_Exercise:_ Nothing should appear in the answer except the lines from the one containing "alignment by Josh" through the end of the records below, written out exactly.

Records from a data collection

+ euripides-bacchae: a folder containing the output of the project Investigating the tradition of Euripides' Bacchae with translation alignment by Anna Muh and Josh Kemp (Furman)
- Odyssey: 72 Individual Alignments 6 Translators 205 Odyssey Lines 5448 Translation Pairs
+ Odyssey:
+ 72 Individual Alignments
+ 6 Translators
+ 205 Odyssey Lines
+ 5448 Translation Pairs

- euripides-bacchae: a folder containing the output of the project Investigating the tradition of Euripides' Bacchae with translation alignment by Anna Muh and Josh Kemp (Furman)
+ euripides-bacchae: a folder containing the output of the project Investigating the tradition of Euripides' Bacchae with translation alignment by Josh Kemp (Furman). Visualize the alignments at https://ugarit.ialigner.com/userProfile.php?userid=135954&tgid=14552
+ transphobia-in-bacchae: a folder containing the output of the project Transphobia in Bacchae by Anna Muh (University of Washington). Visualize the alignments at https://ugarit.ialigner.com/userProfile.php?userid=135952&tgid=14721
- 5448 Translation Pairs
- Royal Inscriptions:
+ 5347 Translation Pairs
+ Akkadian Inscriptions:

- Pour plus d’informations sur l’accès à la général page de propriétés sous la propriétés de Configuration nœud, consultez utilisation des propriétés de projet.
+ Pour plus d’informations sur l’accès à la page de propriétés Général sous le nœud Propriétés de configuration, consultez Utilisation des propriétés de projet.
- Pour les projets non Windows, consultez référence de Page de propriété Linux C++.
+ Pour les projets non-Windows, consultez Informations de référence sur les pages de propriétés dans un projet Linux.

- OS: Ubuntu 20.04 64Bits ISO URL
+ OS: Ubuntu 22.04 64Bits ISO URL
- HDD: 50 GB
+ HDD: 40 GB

_Exercise answer:_
+ euripides-bacchae: a folder containing the output of the project Investigating the tradition of Euripides' Bacchae with translation alignment by Josh Kemp (Furman). Visualize the alignments at https://ugarit.ialigner.com/userProfile.php?userid=135954&tgid=14552
+ transphobia-in-bacchae: a folder containing the output of the project Transphobia in Bacchae by Anna Muh (University of Washington). Visualize the alignments at https://ugarit.ialigner.com/userProfile.php?userid=135952&tgid=14721
- 5448 Translation Pairs
- Royal Inscriptions:
+ 5347 Translation Pairs
+ Akkadian Inscriptions:

- Pour plus d’informations sur l’accès à la général page de propriétés sous la propriétés de Configuration nœud, consultez utilisation des propriétés de projet.
+ Pour plus d’informations sur l’accès à la page de propriétés Général sous le nœud Propriétés de configuration, consultez Utilisation des propriétés de projet.
- Pour les projets non Windows, consultez référence de Page de propriété Linux C++.
+ Pour les projets non-Windows, consultez Informations de référence sur les pages de propriétés dans un projet Linux.

- OS: Ubuntu 20.04 64Bits ISO URL
+ OS: Ubuntu 22.04 64Bits ISO URL
- HDD: 50 GB
+ HDD: 40 GB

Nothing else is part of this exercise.